Wherever your journey takes you
Holiday time – travel time. Some take their homes with them, others stay in standardised accommodation – only the scenery changes like the tropical wallpaper in the living room at home. And still others radically expose themselves to abroad, i.e. in the people they meet on the way or at the destination of their journey.
The expectations are as varied as the range of what we are willing to put up with, familiar and unfamiliar. The choice between mass and individual tourism has something for everyone – right up to the planned Oktoberfest in Dubai.
But if a journey was a real journey, the traveller comes back changed. The new experiences to which they have been exposed in the encounter with foreign people, foreign countries, foreign languages, foreign climate, have made them a different person.
We are used to travelling to every corner of the earth. At least in Europe, there was complete freedom to travel. Travelling through Berlin on the suburban railway sometimes takes longer than a trip to Majorca.
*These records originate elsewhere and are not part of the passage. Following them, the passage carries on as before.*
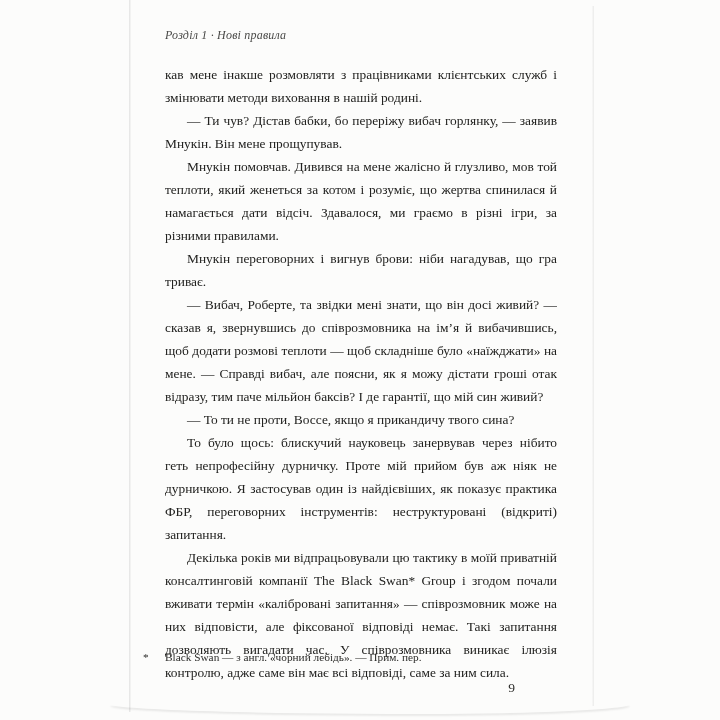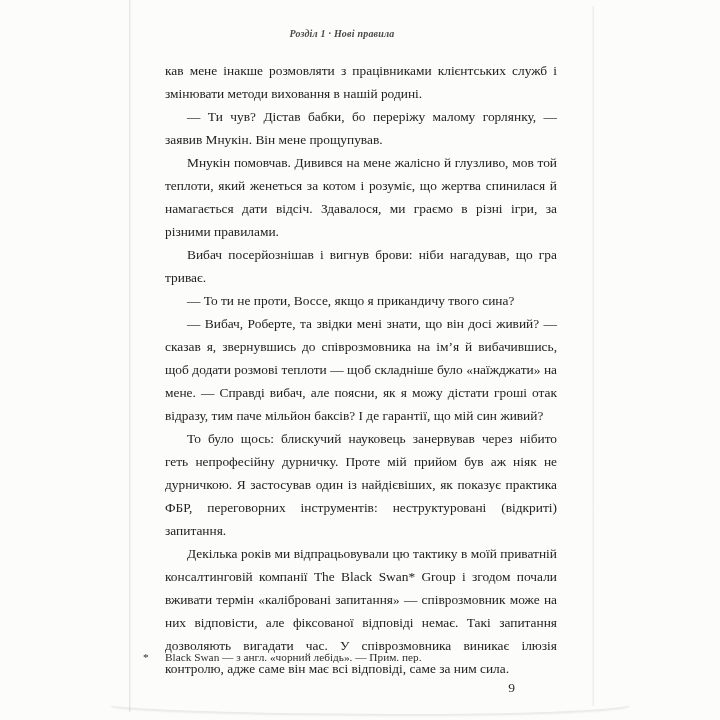--- a/index.html
+++ b/index.html
@@ -38,27 +38,26 @@
   }
   .text-block {
     position: absolute;
     left: 165px;
     top: 28px;
     width: 392px;
     color: #222220;
   }
   .running-head {
     font-style: italic;
-    font-size: 10px;
+    font-size: 12px;
     letter-spacing: 0.2px;
     color: #4a4a48;
-    text-align: center;
+    text-align: left;
     padding-right: 38px;
     margin-bottom: 20px;
-    font-weight: bold;
   }
   .body-copy p {
     margin: 0;
     font-size: 13.4px;
     line-height: 23px;
     text-align: justify;
     text-indent: 22px;
     hyphens: auto;
     -webkit-hyphens: auto;
   }
@@ -95,25 +94,25 @@
 <div class="scan">
   <div class="edge-left"></div>
   <div class="edge-right"></div>
   <div class="edge-bottom"></div>
 
   <div class="text-block">
     <div class="running-head">Розділ 1 · Нові правила</div>
 
     <div class="body-copy">
       <p class="no-indent">кав мене інакше розмовляти з працівниками клієнтських служб і змінювати методи виховання в нашій родині.</p>
-      <p>— Ти чув? Дістав бабки, бо переріжу малому горлянку, — заявив Мнукін. Він мене прощупував.</p>
+      <p>— Ти чув? Дістав бабки, бо переріжу вибач горлянку, — заявив Мнукін. Він мене прощупував.</p>
       <p>Мнукін помовчав. Дивився на мене жалісно й глузливо, мов той теплоти, який женеться за котом і розуміє, що жертва спинилася й намагається дати відсіч. Здавалося, ми граємо в різні ігри, за різними правилами.</p>
-      <p>Вибач посерйознішав і вигнув брови: ніби нагадував, що гра триває.</p>
+      <p>Мнукін переговорних і вигнув брови: ніби нагадував, що гра триває.</p>
+      <p>— Вибач, Роберте, та звідки мені знати, що він досі живий? — сказав я, звернувшись до співрозмовника на ім’я й вибачившись, щоб додати розмові теплоти — щоб складніше було «наїжджати» на мене. — Справді вибач, але поясни, як я можу дістати гроші отак відразу, тим паче мільйон баксів? І де гарантії, що мій син живий?</p>
       <p>— То ти не проти, Воссе, якщо я прикандичу твого сина?</p>
-      <p>— Вибач, Роберте, та звідки мені знати, що він досі живий? — сказав я, звернувшись до співрозмовника на ім’я й вибачившись, щоб додати розмові теплоти — щоб складніше було «наїжджати» на мене. — Справді вибач, але поясни, як я можу дістати гроші отак відразу, тим паче мільйон баксів? І де гарантії, що мій син живий?</p>
       <p>То було щось: блискучий науковець занервував через нібито геть непрофесійну дурничку. Проте мій прийом був аж ніяк не дурничкою. Я застосував один із найдієвіших, як показує практика ФБР, переговорних інструментів: неструктуровані (відкриті) запитання.</p>
       <p>Декілька років ми відпрацьовували цю тактику в моїй приватній консалтинговій компанії The Black Swan* Group і згодом почали вживати термін «калібровані запитання» — співрозмовник може на них відповісти, але фіксованої відповіді немає. Такі запитання дозволяють вигадати час. У співрозмовника виникає ілюзія контролю, адже саме він має всі відповіді, саме за ним сила.</p>
     </div>
   </div>
 
   <div class="footnote">
     <span class="fn-marker">*</span>
     <span class="fn-text">Black Swan — з англ. «чорний лебідь». — Прим. пер.</span>
   </div>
The carefree feeling of being able to move around freely no longer comes so easily these days. In earlier centuries, such passage depended on the people, nation, economic area to which one belonged. Today, it is the individual who can be denied the right to cross borders on the basis of their health status.
It is possible that the freedom of movement and travel of people who cannot prove this status will remain permanently restricted. The “Doctors for an Individual Vaccination Decision” consider this perspective “frightening” – especially since it appears that equal and full social participation is only to be allowed to families with children who are vaccinated – and reject the concept of a European Covid-19 vaccination passport, in line with the WHO’s position. Whether only vaccinated children will be able to attend school is also up for discussion and promises us a hot autumn.
What gives pause for thought in this development is the dependence of legally guaranteed rights of freedom, which apply to all citizens of a country, on the individual, physical and biological status of a fellow citizen and their medical registration.
Waldorf education, however, does not only thrive on external freedoms – it is familiar with, cultivates and works with the powers of imagination – and these are unlimited – in fairy tales, fables, stories, narratives and literature – from class 1 to class 13. The “cognitive power” of the “precise imagination” here provides a wide arc from the development of the feelings to scientific analysis. With this issue we invite you to imagination-inspiring reading and conversation about places near and far – described as individually as their authors.